An HTC spokesperson confirmed this with Road to VR, citing a direct impact of the coronavirus pandemic.

“Like many companies, we are seeing impacts from COVID-19 and global economic conditions. HTC has continued its work to reduce expenditure by optimizing processes, practicing cost control and seeking prudent uses of new technology. These efforts have brought forth positive results such as continuous growth of gross margin of our primary products. However, HTC remains under tremendous pressure,” the HTC spokesperson told Road to VR.
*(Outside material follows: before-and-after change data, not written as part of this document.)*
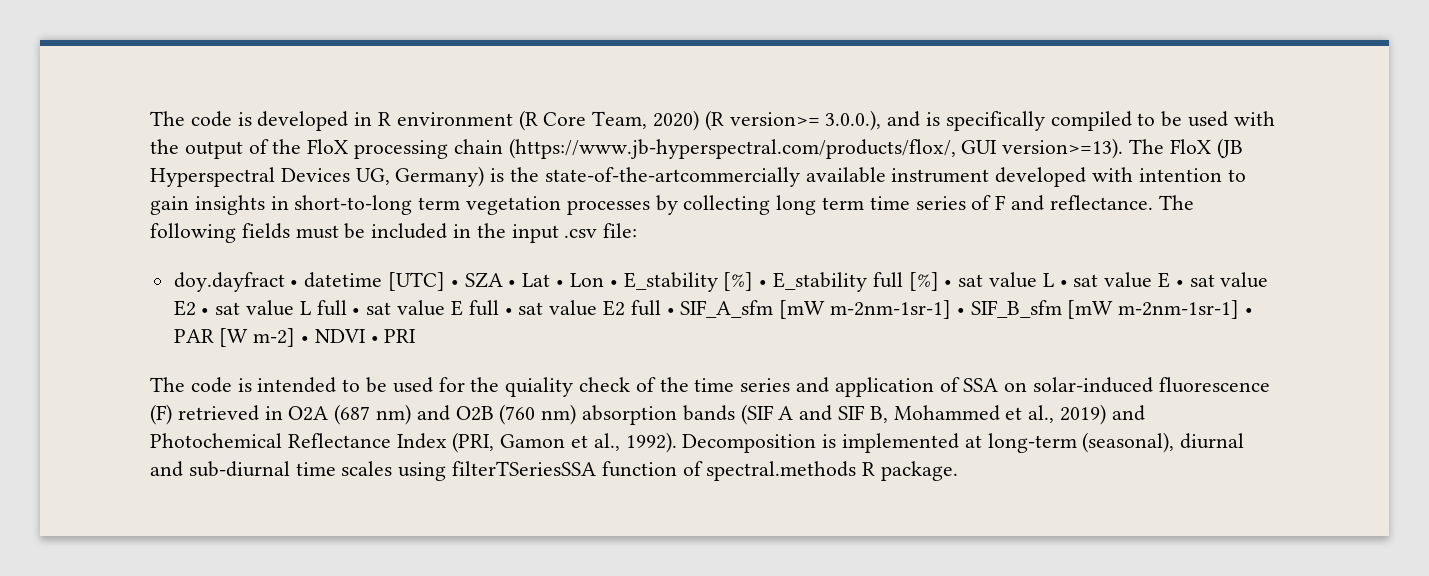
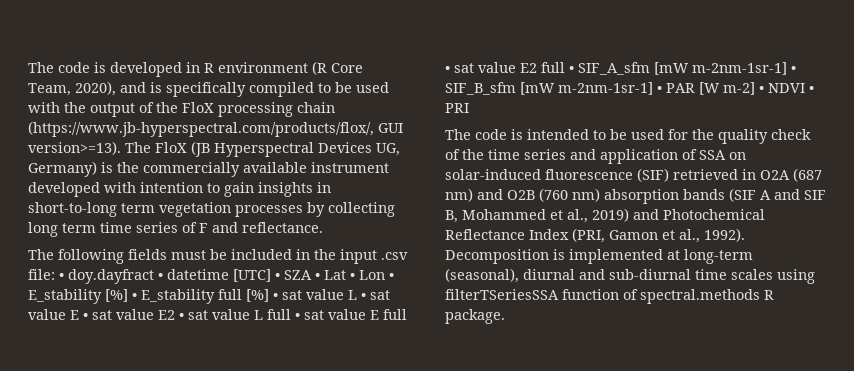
- The code is developed in R environment (R Core Team, 2020) (R version>= 3.0.0.), and is specifically compiled to be used with the output of the FloX processing chain (https://www.jb-hyperspectral.com/products/flox/, GUI version>=13).
+ The code is developed in R environment (R Core Team, 2020), and is specifically compiled to be used with the output of the FloX processing chain (https://www.jb-hyperspectral.com/products/flox/, GUI version>=13).
- The FloX (JB Hyperspectral Devices UG, Germany) is the state-of-the-artcommercially available instrument developed with intention to gain insights in short-to-long term vegetation processes by collecting long term time series of F and reflectance. The following fields must be included in the input .csv file:
- doy.dayfract • datetime [UTC] • SZA • Lat • Lon • E_stability [%] • E_stability full [%] • sat value L • sat value E • sat value E2 • sat value L full • sat value E full • sat value E2 full • SIF_A_sfm [mW m-2nm-1sr-1] • SIF_B_sfm [mW m-2nm-1sr-1] • PAR [W m-2] • NDVI • PRI
+ The FloX (JB Hyperspectral Devices UG, Germany) is the commercially available instrument developed with intention to gain insights in short-to-long term vegetation processes by collecting long term time series of F and reflectance.
+ The following fields must be included in the input .csv file: • doy.dayfract • datetime [UTC] • SZA • Lat • Lon • E_stability [%] • E_stability full [%] • sat value L • sat value E • sat value E2 • sat value L full • sat value E full • sat value E2 full • SIF_A_sfm [mW m-2nm-1sr-1] • SIF_B_sfm [mW m-2nm-1sr-1] • PAR [W m-2] • NDVI • PRI
- The code is intended to be used for the quiality check of the time series and application of SSA on solar-induced fluorescence (F) retrieved in O2A (687 nm) and O2B (760 nm) absorption bands (SIF A and SIF B, Mohammed et al., 2019) and Photochemical Reflectance Index (PRI, Gamon et al., 1992).
+ The code is intended to be used for the quality check of the time series and application of SSA on solar-induced fluorescence (SIF) retrieved in O2A (687 nm) and O2B (760 nm) absorption bands (SIF A and SIF B, Mohammed et al., 2019) and Photochemical Reflectance Index (PRI, Gamon et al., 1992).

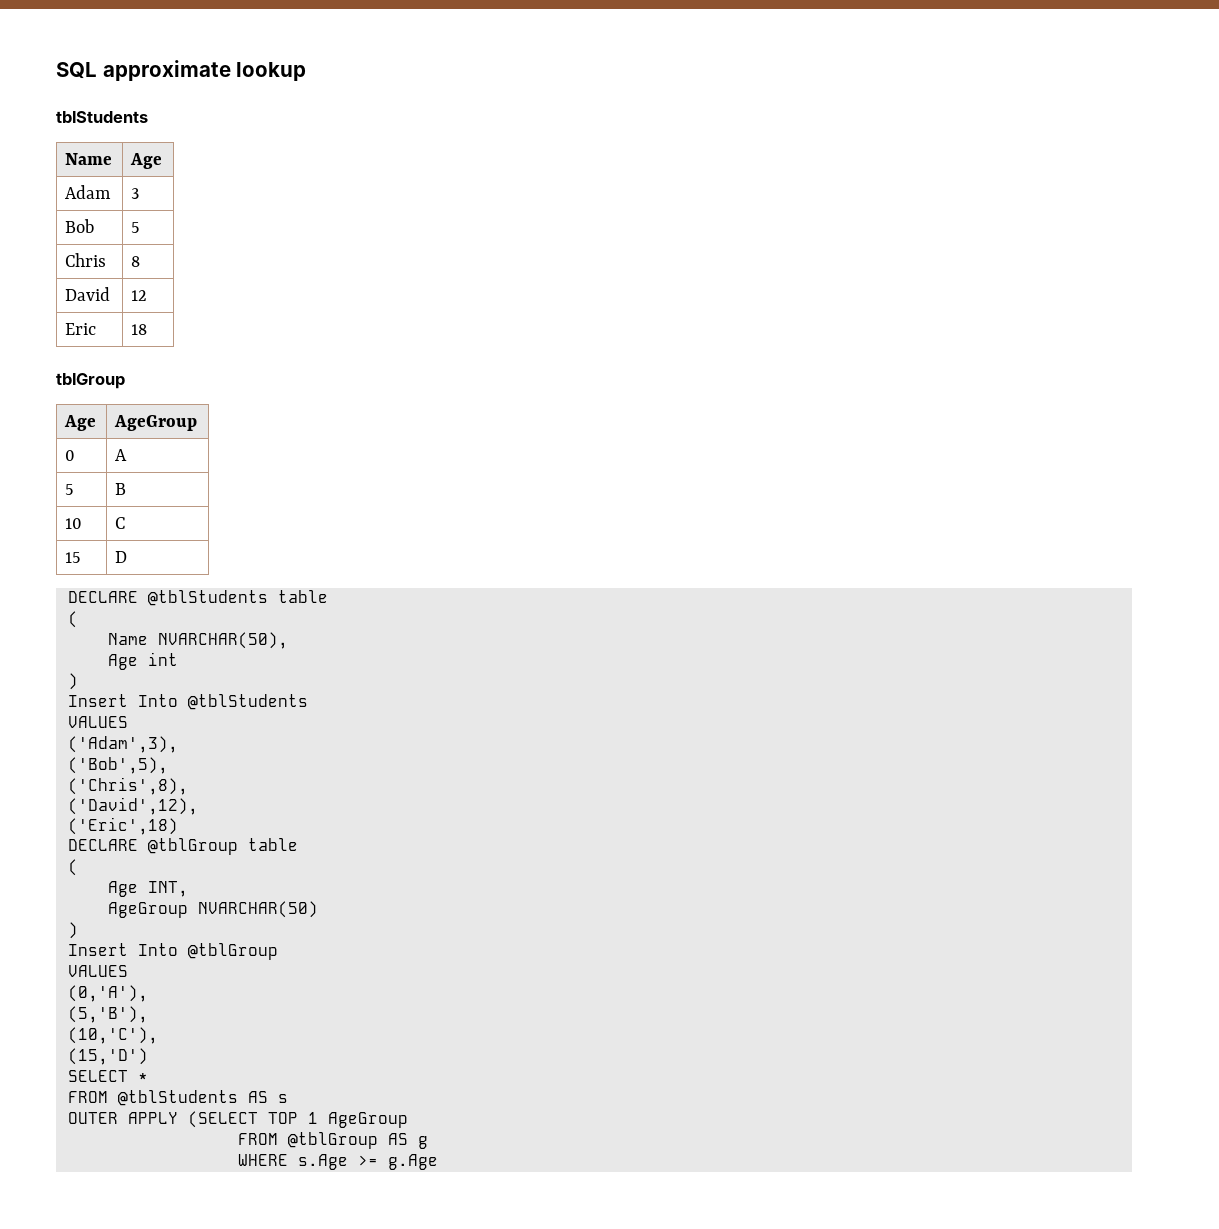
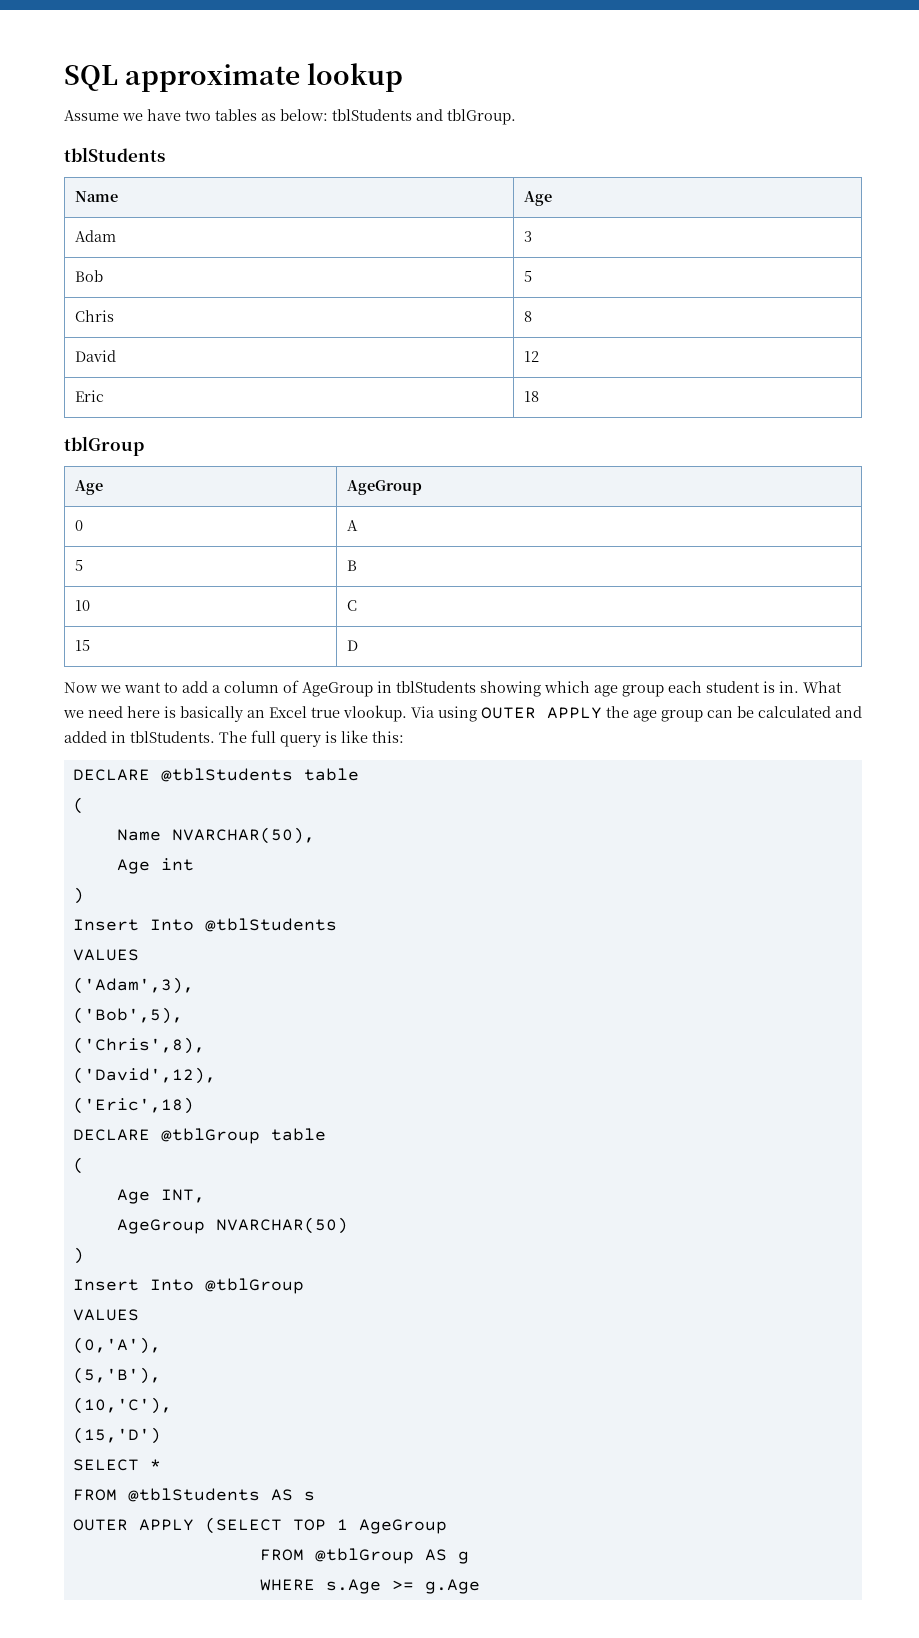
+ Assume we have two tables as below: tblStudents and tblGroup.
+ Now we want to add a column of AgeGroup in tblStudents showing which age group each student is in. What we need here is basically an Excel true vlookup. Via using OUTER APPLY the age group can be calculated and added in tblStudents. The full query is like this:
“After cautious discussion and study, we are strategically reallocating human resources to optimize company structure and reduce operational expenditure. This has required us to make select employee reductions across the world. We want to thank all HTC employees for their contributions and we believe these efforts will help us to meet the innovation demands of our global customers.”

China’s business and finance publication Jiemian (Chinese) reports the company’s VR department was directly affected by the layoffs. The spokesperson declined to confirm which departments are involved or the number of employees affected. A source familiar with the matter told Road to VR that layoffs won’t affect China-based staff.

This isn’t the first time HTC has needed to strategically cut staff. In 2015, the company laid off 2,250 employees, or about 15 percent of its workforce at the time. Two years later, Google acquired much of the company’s smartphone engineering talent and intellectual property for $1.1 billion, leaving it to reorganize around its VR efforts.

Despite having captured essentially half of the VR market share opposite Oculus, in 2018 HTC laid off 1,500 of their Taiwan-based employees in the company’s manufacturing division. At the end of 2019, HTC cut an unspecified number of employees from its payrolls shortly after assuming its current CEO, Yves Maitre, who vowed to grow the company in the direction of both 5G and XR.

Outside of its smartphone troubles, HTC has had difficulties seizing the consumer VR market after its initial success with the original HTC Vive released in 2016; many of its headsets afterwards straddled the enterprise and prosumer segments such as the higher-resolution PC VR headset HTC Vive Pro and the standalone Vive Focus Plus. Arguably its second bona fide PC VR headset targeted directly at consumers, Vive Cosmos, faced a number of stumbling blocks with consumers, namely its high price and relative lackluster tracking and ergonomics.